Les prix des engrais ont fortement augmenté. Les fabricants soulignent la forte augmentation des coûts de l'énergie, la forte demande internationale et l'augmentation des coûts de transport. Les critiques disent que ce n'est pas toute l'histoire. Le groupe d'intérêt des agriculteurs européens Copa-Cogeca affirme que la concurrence est insuffisante en raison des mesures antidumping.
Le Copa-Cogeca estime que la hausse des coûts ne peut à elle seule être la cause de la forte hausse des prix des engrais. Les mesures antidumping introduites par la Commission européenne en 2019 jouent un rôle crucial et ont gravement perturbé le marché, a indiqué l'organisation.
Des droits d'importation sur les engrais ont été imposés sur l'insistance de l'industrie des engrais, pour empêcher les entreprises des États-Unis, de Russie et de Trinité-et-Tobago, entre autres, de concurrencer l'industrie européenne. Les producteurs américains font également pression pour protéger le marché américain en raison de la concurrence déloyale de la Russie. Les mesures de protection du marché sont peut-être bénéfiques pour les usines d'engrais, mais elles sont très préjudiciables aux agriculteurs européens.
Les prix ont doublé
Les prix des UAN (urée et nitrate d’ammonium) ont doublé par rapport à 2017/2018, année de référence pour les pratiques de dumping, et les engrais sont devenus en moyenne 2021 % plus chers depuis le début de l’année 25. Pour rendre la situation encore plus compliquée, certains producteurs européens d'engrais sont désormais contraints de réduire leur production, voire de fermer temporairement leurs usines, en raison des coûts de production élevés, selon le Copa-Cogeca.
Par exemple, le fabricant d'engrais CF Industries a annoncé la semaine dernière qu'il fermerait 2 de ses 4 sites de production au Royaume-Uni et en Norvège. Yara a annoncé qu'elle réduirait sa production d'ammonium de 40 %. Les deux sociétés affirment que le prix élevé du gaz et l’approvisionnement limité en gaz sont à l’origine de ces mesures draconiennes. Le gaz naturel représente environ 60 à 80 % des coûts de production des engrais azotés.
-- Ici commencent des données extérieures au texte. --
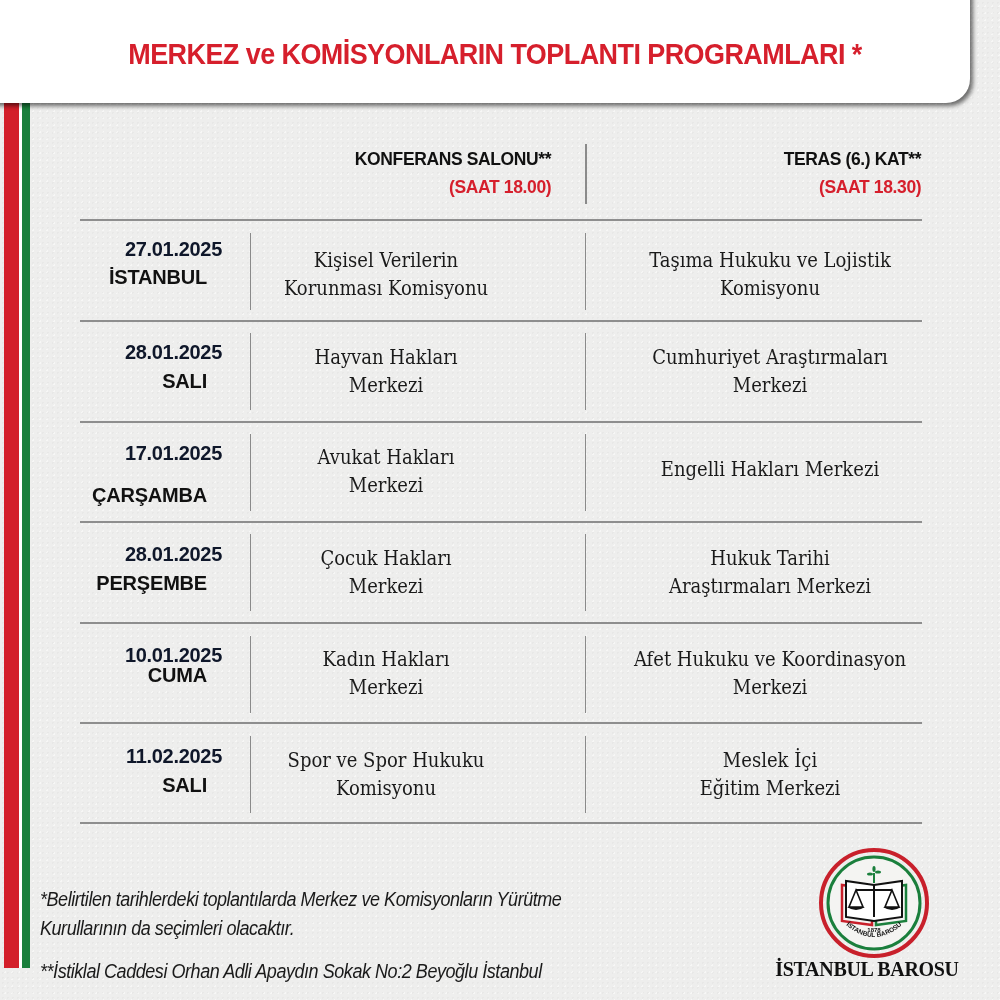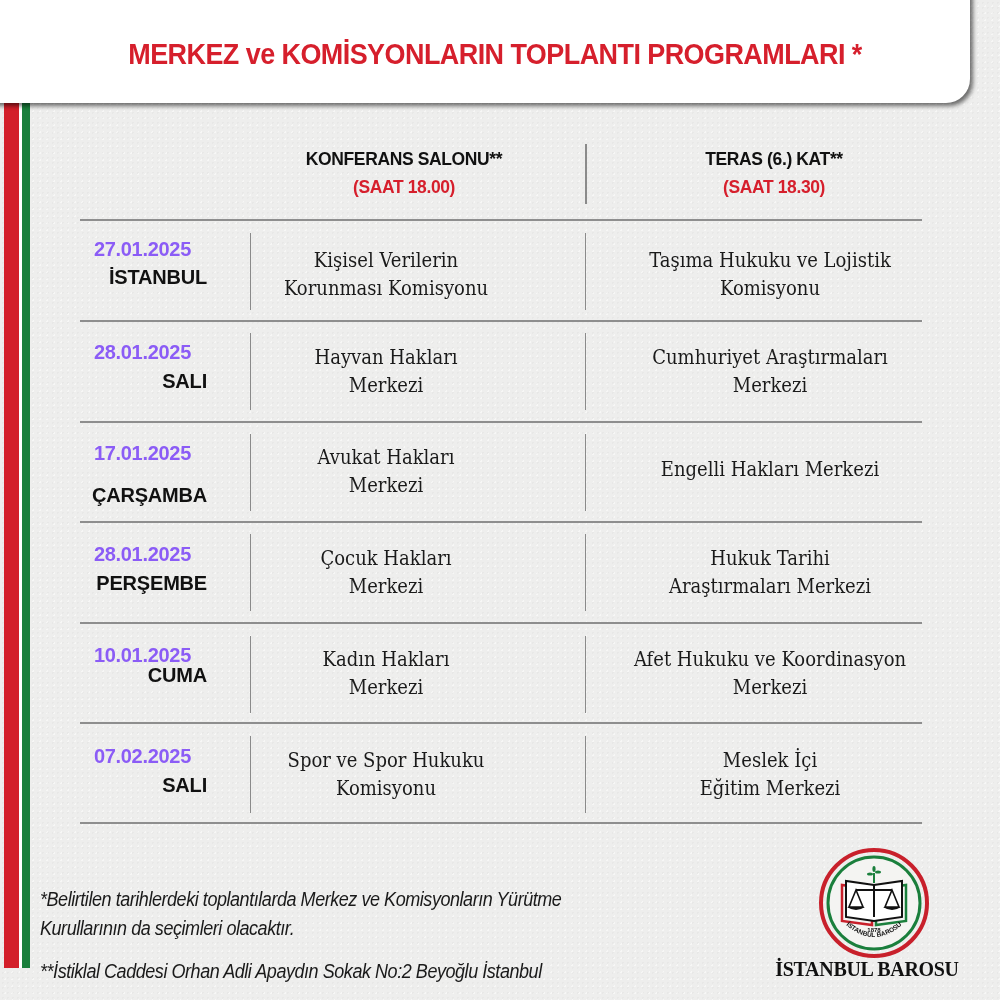--- a/index.html
+++ b/index.html
@@ -49,7 +49,7 @@
   }
   
   .col-head {
-    position: absolute; top: 148px; text-align: center; width: 320px;
+    position: absolute; top: 148px; text-align: right; width: 320px;
   }
   .col-head .h1 {
     font-weight: 700; font-size: 19px; color: #111; letter-spacing: -0.4px;

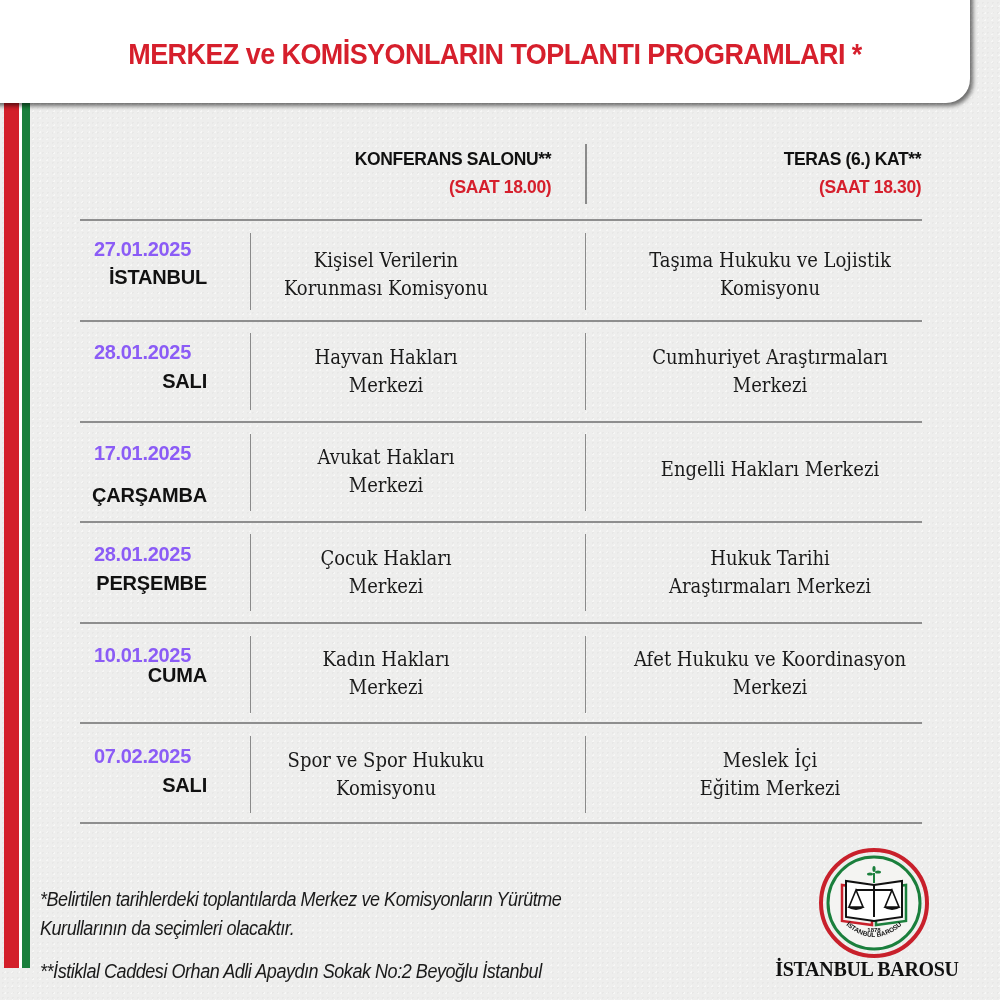--- a/index.html
+++ b/index.html
@@ -72,8 +72,8 @@
     position: absolute; left: 0; width: 1000px; height: 100px;
   }
   .date {
-    position: absolute; left: 24px; width: 167px; text-align: right;
-    font-weight: 700; font-size: 20px; color: #8b5cf6; letter-spacing: -0.3px;
+    position: absolute; left: 55px; width: 167px; text-align: right;
+    font-weight: 700; font-size: 20px; color: #0f172a; letter-spacing: -0.3px;
   }
   .day {
     position: absolute; left: 40px; width: 167px; text-align: right;

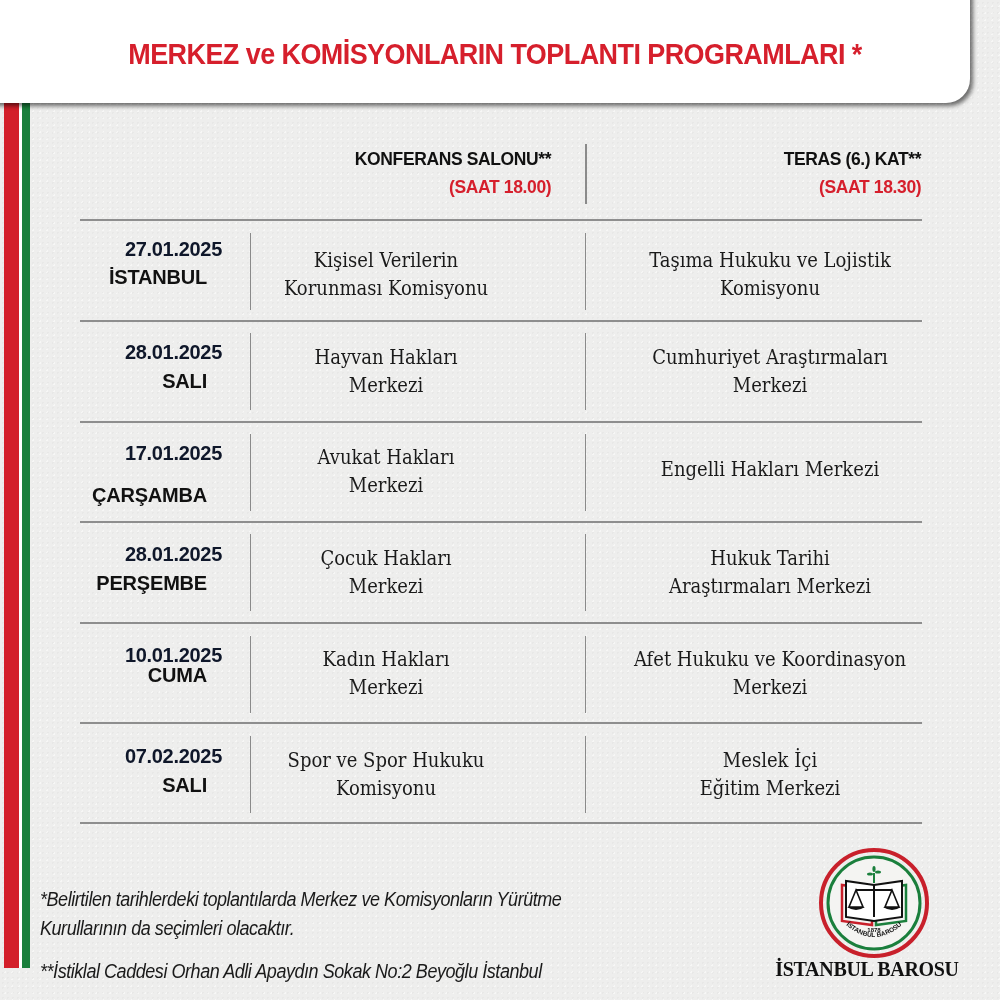--- a/index.html
+++ b/index.html
@@ -209,7 +209,7 @@
 </div>
 
 <div class="row" style="top:724px">
-  <div class="date" style="top:21px">07.02.2025</div>
+  <div class="date" style="top:21px">11.02.2025</div>
   <div class="day" style="top:50px">SALI</div>
   <div class="vline" style="left:250px;top:12px;height:77px"></div>
   <div class="cell left" style="top:22px">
Le moment où la production reprendra à plein régime dépendra de l’évolution future du marché.
Trop peu de concurrence
Selon le Copa-Cogeca, les restrictions à l'importation ont limité la concurrence et renforcé la position dominante des fabricants. Les mesures antidumping coûtent à elles seules aux céréaliers européens 210 millions d’euros par an. Au niveau européen, les engrais représentent environ 40 % des coûts directement imputables à la culture des céréales.
Compte tenu de l'évolution considérable de la situation du marché, les motifs justifiant une protection du marché ont disparu, selon le Copa-Cogeca. "Maintenant que les fabricants d'engrais annoncent qu'ils réduisent leur production d'engrais azotés, nous avons désespérément besoin d'engrais provenant de pays extérieurs à l'UE", écrit Tim Cullinan, président du membre irlandais du Copa-Cogeca IFA. "Les mesures antidumping ne font désormais que faire monter en flèche les coûts pour les exploitations agricoles."
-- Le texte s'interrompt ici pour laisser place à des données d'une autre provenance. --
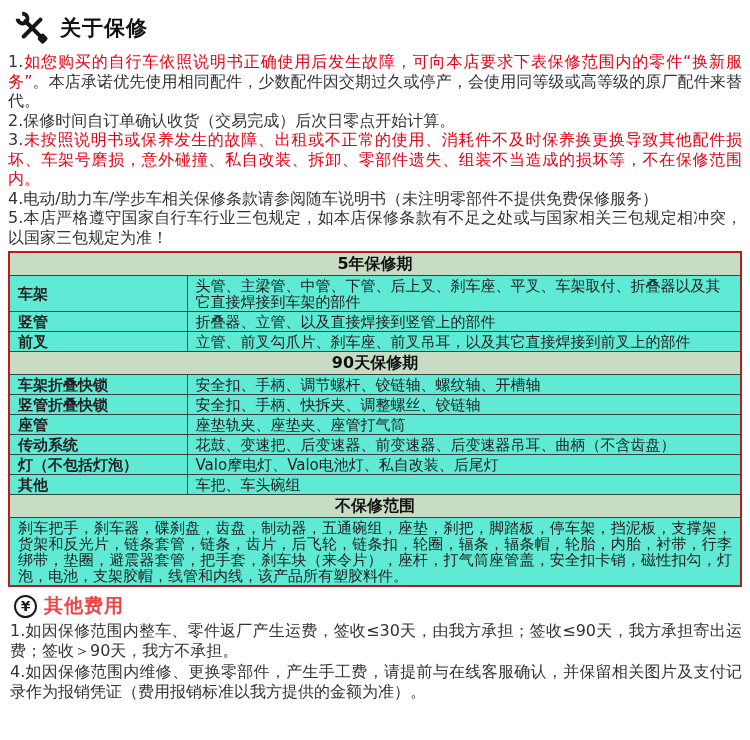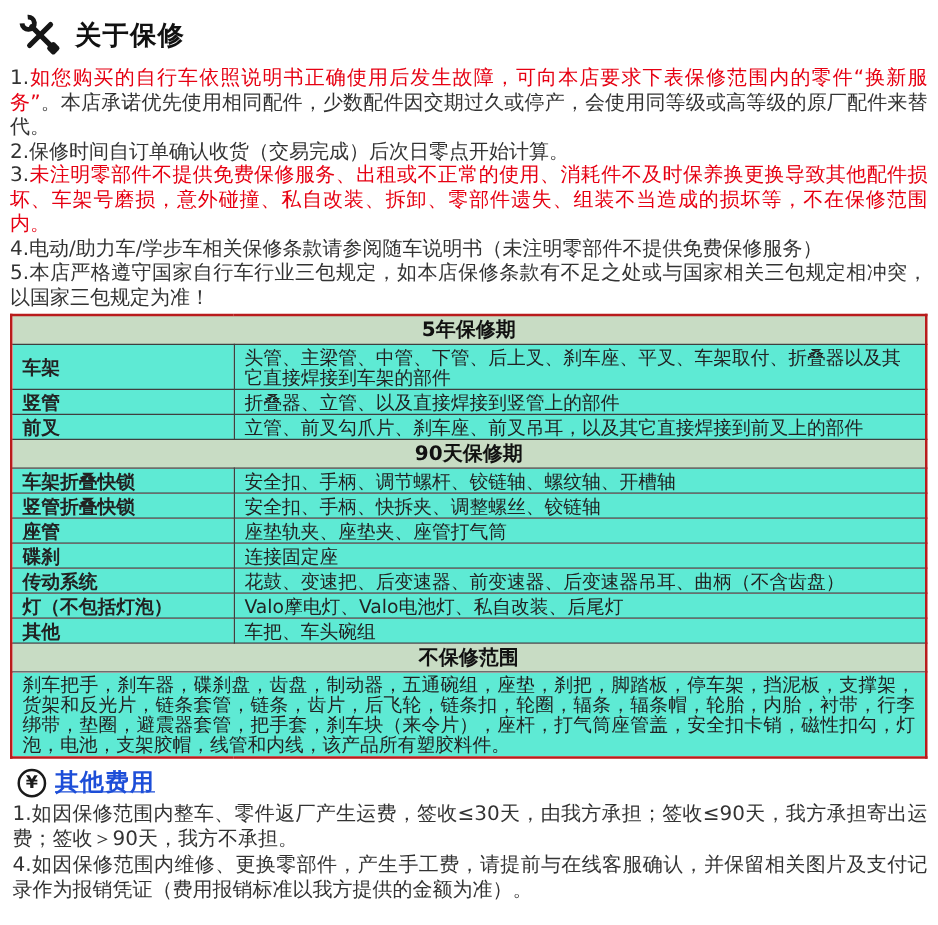--- a/index.html
+++ b/index.html
@@ -70,7 +70,7 @@
   <div class="notes">
     <p><span class="seg-dark">1.</span><span class="seg-red">如您购买的自行车依照说明书正确使用后发生故障，可向本店要求下表保修范围内的零件“换新服务”</span><span class="seg-dark">。本店承诺优先使用相同配件，少数配件因交期过久或停产，会使用同等级或高等级的原厂配件来替代。</span></p>
     <p><span class="seg-dark">2.保修时间自订单确认收货（交易完成）后次日零点开始计算。</span></p>
-    <p><span class="seg-dark">3.</span><span class="seg-red">未注明零部件不提供免费保修服务、出租或不正常的使用、消耗件不及时保养换更换导致其他配件损坏、车架号磨损，意外碰撞、私自改装、拆卸、零部件遗失、组装不当造成的损坏等，不在保修范围内。</span></p>
+    <p><span class="seg-dark">3.</span><span class="seg-red">未按照说明书或保养发生的故障、出租或不正常的使用、消耗件不及时保养换更换导致其他配件损坏、车架号磨损，意外碰撞、私自改装、拆卸、零部件遗失、组装不当造成的损坏等，不在保修范围内。</span></p>
     <p><span class="seg-dark">4.电动/助力车/学步车相关保修条款请参阅随车说明书（未注明零部件不提供免费保修服务）</span></p>
     <p><span class="seg-dark">5.本店严格遵守国家自行车行业三包规定，如本店保修条款有不足之处或与国家相关三包规定相冲突，以国家三包规定为准！</span></p>
   </div>

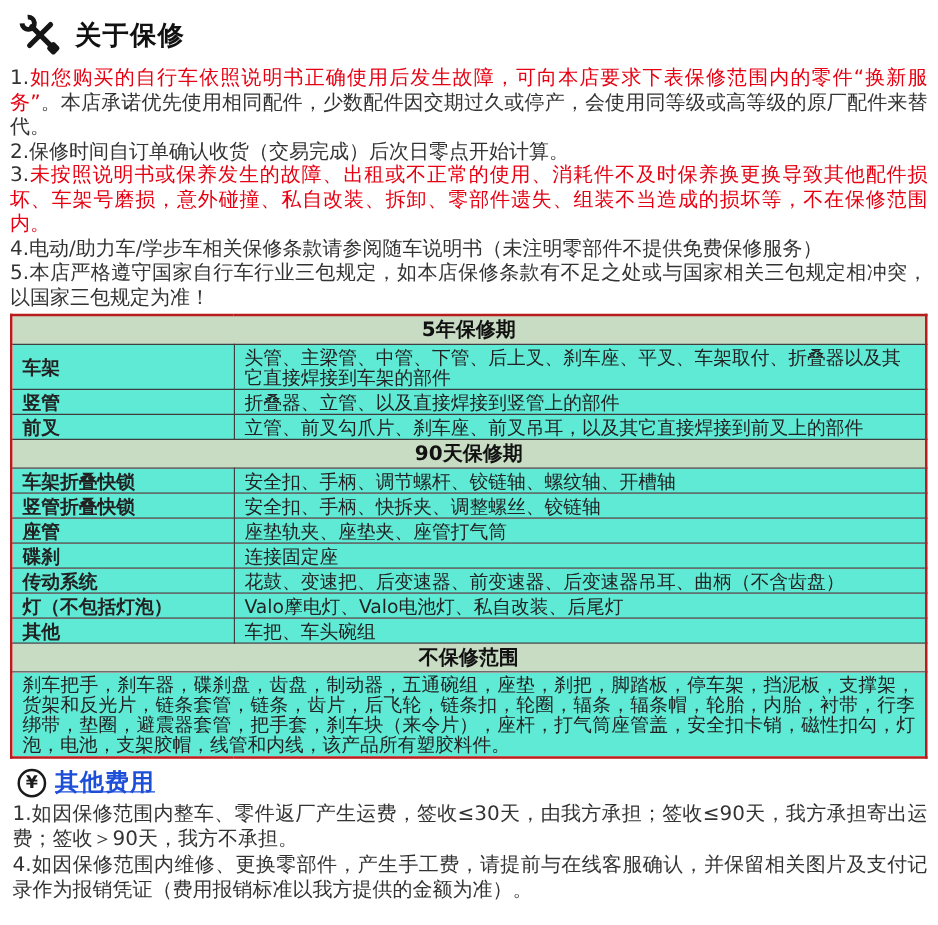--- a/index.html
+++ b/index.html
@@ -114,10 +114,6 @@
       <td>座垫轨夹、座垫夹、座管打气筒</td>
     </tr>
     <tr>
-      <td class="lbl">碟刹</td>
-      <td>连接固定座</td>
-    </tr>
-    <tr>
       <td class="lbl">传动系统</td>
       <td>花鼓、变速把、后变速器、前变速器、后变速器吊耳、曲柄（不含齿盘）</td>
     </tr>

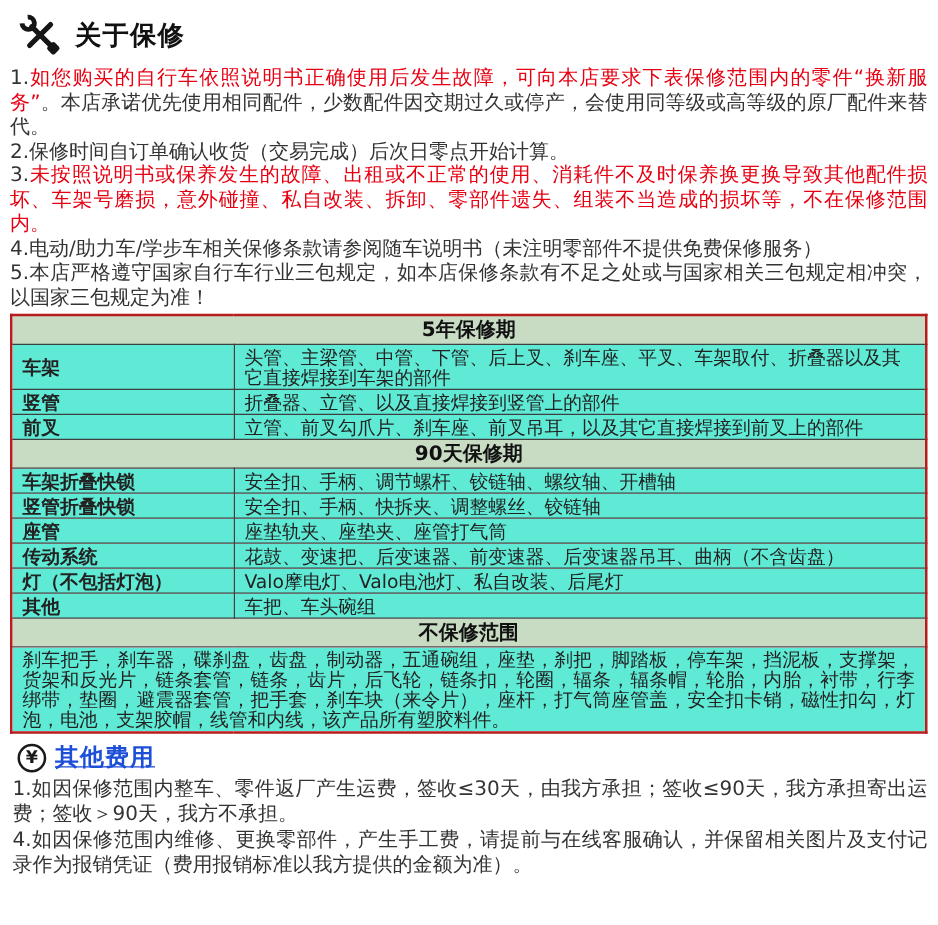--- a/index.html
+++ b/index.html
@@ -40,7 +40,7 @@
   
   .fees{margin-top:6px;margin-left:6px;}
   .fees-header{display:flex;align-items:center;gap:7px;height:26px;}
-  .fees-header h2{font-size:19px;font-weight:bold;color:#1d4ed8;margin:0;letter-spacing:1px;text-decoration:underline;}
+  .fees-header h2{font-size:19px;font-weight:bold;color:#ef4444;margin:0;letter-spacing:1px;}
   .yicon{
     width:19px;height:19px;border:2px solid #1a1a1a;border-radius:50%;
     display:inline-flex;align-items:center;justify-content:center;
La protection reste nécessaire
Cependant, l’industrie européenne des engrais continue de croire qu’une protection est nécessaire. Ils soulignent par exemple que les producteurs russes d’azote bénéficient d’un énorme avantage en raison des prix du gaz naturel inférieurs d’environ 20 % dans le pays. De plus, les concurrents internationaux ne sont pas liés par les normes européennes en matière d'émissions de CO2 et d'autres mesures environnementales qui augmentent les prix de revient.
La Commission européenne peut (temporairement) lever la mesure antidumping si un changement significatif des circonstances le justifie. La Commission n'a pas encore annoncé si cela se produira effectivement.
De nouvelles augmentations de prix sont évidentes
Il est difficile de faire des prévisions, mais les signes sur le marché des engrais sont défavorables à l'agriculteur. Le prix du gaz a fortement augmenté ces derniers mois et cela se répercute normalement sur le prix des engrais azotés avec un retard d'environ 3 mois. En réduisant la production d’engrais, une certaine pénurie persiste sur le marché. En raison des prix relativement élevés des céréales, il existe également une forte demande internationale d’engrais. Si la Commission européenne décide de lever la protection du marché, il reste à voir si cela entraînera l'arrivée d'un grand nombre d'engrais supplémentaires sur le marché.
Les évolutions géopolitiques ont également une influence majeure sur le marché. La production de potasse et de phosphate en particulier est souvent étroitement liée à la politique commerciale internationale par l’intermédiaire des sociétés minières d’État. Par exemple, les sanctions contre la Biélorussie affectent non seulement le régime de Loukachenko, mais également les exportations de potasse, ce qui a des conséquences directes sur les agriculteurs européens.